• [WORK TO BE COMPLETED] Leave out the pictures and repeat every record exactly.

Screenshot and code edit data

• • • • •

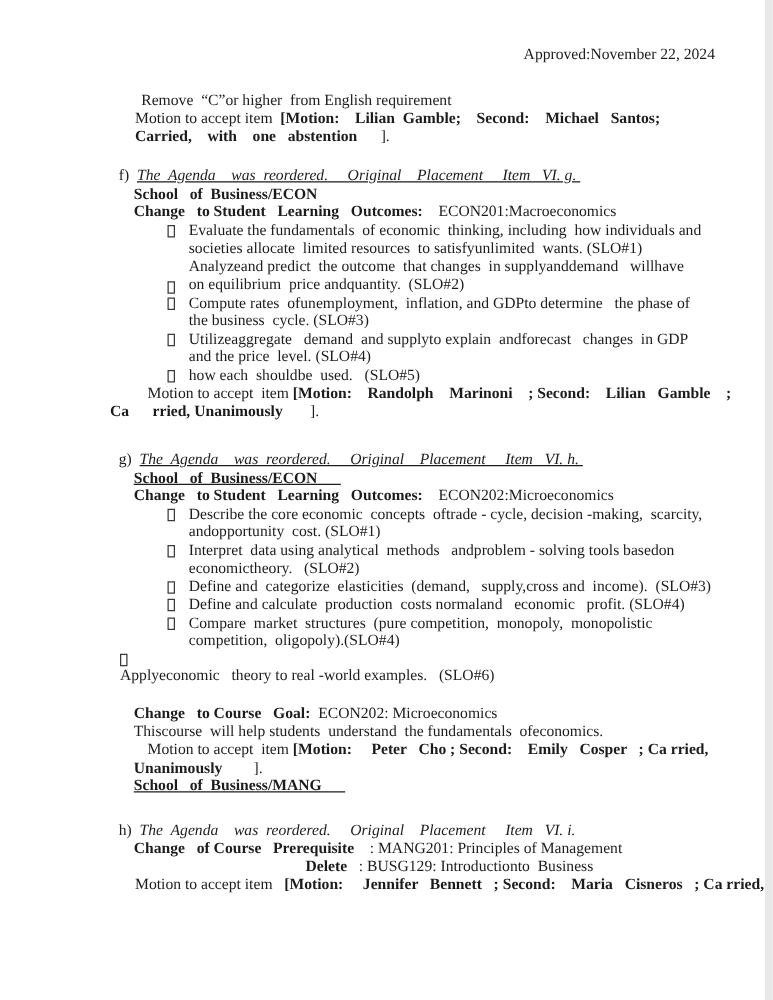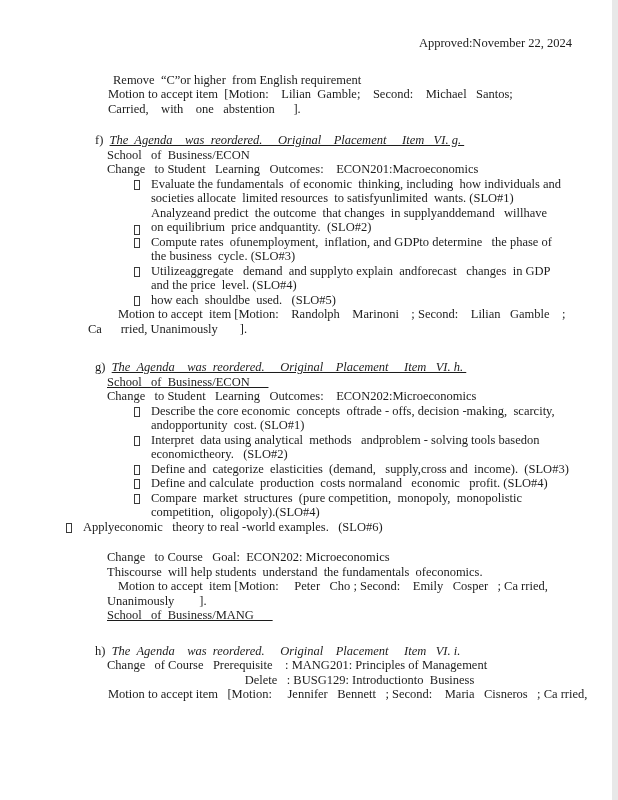--- a/index.html
+++ b/index.html
@@ -8,21 +8,21 @@
     width:612px;height:800px;
     background:#ffffff;
     font-family:"Liberation Serif","DejaVu Serif",serif;
     font-size:12.5px;
     color:#1c1c1c;
     overflow:hidden;
     box-sizing:border-box;
   }
   .line{line-height:14.5px;white-space:pre;}
   .approved{text-align:right;padding-right:40px;padding-top:36px;}
-  .b{font-weight:normal;}
+  .b{font-weight:bold;}
   .i{font-style:italic;}
   .u{text-decoration:underline;}
   .bullet{display:flex;line-height:14.5px;}
   .tofu{
     display:inline-block;flex:none;
     width:4px;height:8px;
     border:1px solid #3a3a3a;
     margin-top:3px;margin-right:11px;
   }
   .blines{white-space:pre;}
@@ -59,39 +59,39 @@
         <span class="tofu"></span>
         <div class="blines"><div class="line">how each  shouldbe  used.   (SLO#5)</div></div>
       </div>
       <div class="line" style="margin-left: 118px;"><span>Motion to accept  item </span><span class="b">[Motion:    Randolph    Marinoni    ; Second:    Lilian   Gamble    ;</span></div>
       <div class="line" style="margin-left: 88px;"><span class="b">Ca      rried, Unanimously</span><span>       ].</span></div>
       <div class="line" style="margin-left: 95px; margin-top: 24px;"><span>g)</span><span>  </span><span class="i u">The  Agenda    was  reordered.     Original    Placement     Item   VI. h. </span></div>
       <div class="line" style="margin-left: 107px;"><span class="b u">School   of  Business/ECON      </span></div>
       <div class="line" style="margin-left: 107px;"><span class="b">Change   to Student   Learning   Outcomes:</span><span>    ECON202:Microeconomics</span></div>
       <div class="bullet" style="margin-left: 134px;">
         <span class="tofu"></span>
-        <div class="blines"><div class="line">Describe the core economic  concepts  oftrade - offs, decision -making,  scarcity,</div><div class="line">andopportunity  cost. (SLO#1)</div></div>
+        <div class="blines"><div class="line">Describe the core economic  concepts  oftrade - cycle, decision -making,  scarcity,</div><div class="line">andopportunity  cost. (SLO#1)</div></div>
       </div>
       <div class="bullet" style="margin-left: 134px;">
         <span class="tofu"></span>
         <div class="blines"><div class="line">Interpret  data using analytical  methods   andproblem - solving tools basedon</div><div class="line">economictheory.   (SLO#2)</div></div>
       </div>
       <div class="bullet" style="margin-left: 134px;">
         <span class="tofu"></span>
         <div class="blines"><div class="line">Define and  categorize  elasticities  (demand,   supply,cross and  income).  (SLO#3)</div></div>
       </div>
       <div class="bullet" style="margin-left: 134px;">
         <span class="tofu"></span>
         <div class="blines"><div class="line">Define and calculate  production  costs normaland   economic   profit. (SLO#4)</div></div>
       </div>
       <div class="bullet" style="margin-left: 134px;">
         <span class="tofu"></span>
         <div class="blines"><div class="line">Compare  market  structures  (pure competition,  monopoly,  monopolistic</div><div class="line">competition,  oligopoly).(SLO#4)</div></div>
       </div>
-      <div class="bullet" style="margin-left: 66px;">
+      <div class="bullet" style="margin-left: 96px; flex-direction: column;">
         <span class="tofu"></span>
         <div class="blines"><div class="line">Applyeconomic   theory to real -world examples.   (SLO#6)</div></div>
       </div>
       <div class="line" style="margin-left: 107px; margin-top: 16px;"><span class="b">Change   to Course   Goal:</span><span>  ECON202: Microeconomics</span></div>
       <div class="line" style="margin-left: 107px;"><span>Thiscourse  will help students  understand  the fundamentals  ofeconomics.</span></div>
       <div class="line" style="margin-left: 118px;"><span>Motion to accept  item </span><span class="b">[Motion:     Peter   Cho ; Second:    Emily   Cosper   ; Ca rried,</span></div>
       <div class="line" style="margin-left: 107px;"><span class="b">Unanimously</span><span>        ].</span></div>
       <div class="line" style="margin-left: 107px;"><span class="b u">School   of  Business/MANG      </span></div>
       <div class="line" style="margin-left: 95px; margin-top: 21px;"><span>h)</span><span>  </span><span class="i">The  Agenda    was  reordered.     Original    Placement     Item   VI. i.</span></div>
       <div class="line" style="margin-left: 107px;"><span class="b">Change   of Course   Prerequisite</span><span>    : MANG201: Principles of Management</span></div>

• • • • •

• [OUTPUT]
--- a/index.html
+++ b/index.html
@@ -8,21 +8,21 @@
     width:612px;height:800px;
     background:#ffffff;
     font-family:"Liberation Serif","DejaVu Serif",serif;
     font-size:12.5px;
     color:#1c1c1c;
     overflow:hidden;
     box-sizing:border-box;
   }
   .line{line-height:14.5px;white-space:pre;}
   .approved{text-align:right;padding-right:40px;padding-top:36px;}
-  .b{font-weight:normal;}
+  .b{font-weight:bold;}
   .i{font-style:italic;}
   .u{text-decoration:underline;}
   .bullet{display:flex;line-height:14.5px;}
   .tofu{
     display:inline-block;flex:none;
     width:4px;height:8px;
     border:1px solid #3a3a3a;
     margin-top:3px;margin-right:11px;
   }
   .blines{white-space:pre;}
@@ -59,39 +59,39 @@
         <span class="tofu"></span>
         <div class="blines"><div class="line">how each  shouldbe  used.   (SLO#5)</div></div>
       </div>
       <div class="line" style="margin-left: 118px;"><span>Motion to accept  item </span><span class="b">[Motion:    Randolph    Marinoni    ; Second:    Lilian   Gamble    ;</span></div>
       <div class="line" style="margin-left: 88px;"><span class="b">Ca      rried, Unanimously</span><span>       ].</span></div>
       <div class="line" style="margin-left: 95px; margin-top: 24px;"><span>g)</span><span>  </span><span class="i u">The  Agenda    was  reordered.     Original    Placement     Item   VI. h. </span></div>
       <div class="line" style="margin-left: 107px;"><span class="b u">School   of  Business/ECON      </span></div>
       <div class="line" style="margin-left: 107px;"><span class="b">Change   to Student   Learning   Outcomes:</span><span>    ECON202:Microeconomics</span></div>
       <div class="bullet" style="margin-left: 134px;">
         <span class="tofu"></span>
-        <div class="blines"><div class="line">Describe the core economic  concepts  oftrade - offs, decision -making,  scarcity,</div><div class="line">andopportunity  cost. (SLO#1)</div></div>
+        <div class="blines"><div class="line">Describe the core economic  concepts  oftrade - cycle, decision -making,  scarcity,</div><div class="line">andopportunity  cost. (SLO#1)</div></div>
       </div>
       <div class="bullet" style="margin-left: 134px;">
         <span class="tofu"></span>
         <div class="blines"><div class="line">Interpret  data using analytical  methods   andproblem - solving tools basedon</div><div class="line">economictheory.   (SLO#2)</div></div>
       </div>
       <div class="bullet" style="margin-left: 134px;">
         <span class="tofu"></span>
         <div class="blines"><div class="line">Define and  categorize  elasticities  (demand,   supply,cross and  income).  (SLO#3)</div></div>
       </div>
       <div class="bullet" style="margin-left: 134px;">
         <span class="tofu"></span>
         <div class="blines"><div class="line">Define and calculate  production  costs normaland   economic   profit. (SLO#4)</div></div>
       </div>
       <div class="bullet" style="margin-left: 134px;">
         <span class="tofu"></span>
         <div class="blines"><div class="line">Compare  market  structures  (pure competition,  monopoly,  monopolistic</div><div class="line">competition,  oligopoly).(SLO#4)</div></div>
       </div>
-      <div class="bullet" style="margin-left: 66px;">
+      <div class="bullet" style="margin-left: 96px; flex-direction: column;">
         <span class="tofu"></span>
         <div class="blines"><div class="line">Applyeconomic   theory to real -world examples.   (SLO#6)</div></div>
       </div>
       <div class="line" style="margin-left: 107px; margin-top: 16px;"><span class="b">Change   to Course   Goal:</span><span>  ECON202: Microeconomics</span></div>
       <div class="line" style="margin-left: 107px;"><span>Thiscourse  will help students  understand  the fundamentals  ofeconomics.</span></div>
       <div class="line" style="margin-left: 118px;"><span>Motion to accept  item </span><span class="b">[Motion:     Peter   Cho ; Second:    Emily   Cosper   ; Ca rried,</span></div>
       <div class="line" style="margin-left: 107px;"><span class="b">Unanimously</span><span>        ].</span></div>
       <div class="line" style="margin-left: 107px;"><span class="b u">School   of  Business/MANG      </span></div>
       <div class="line" style="margin-left: 95px; margin-top: 21px;"><span>h)</span><span>  </span><span class="i">The  Agenda    was  reordered.     Original    Placement     Item   VI. i.</span></div>
       <div class="line" style="margin-left: 107px;"><span class="b">Change   of Course   Prerequisite</span><span>    : MANG201: Principles of Management</span></div>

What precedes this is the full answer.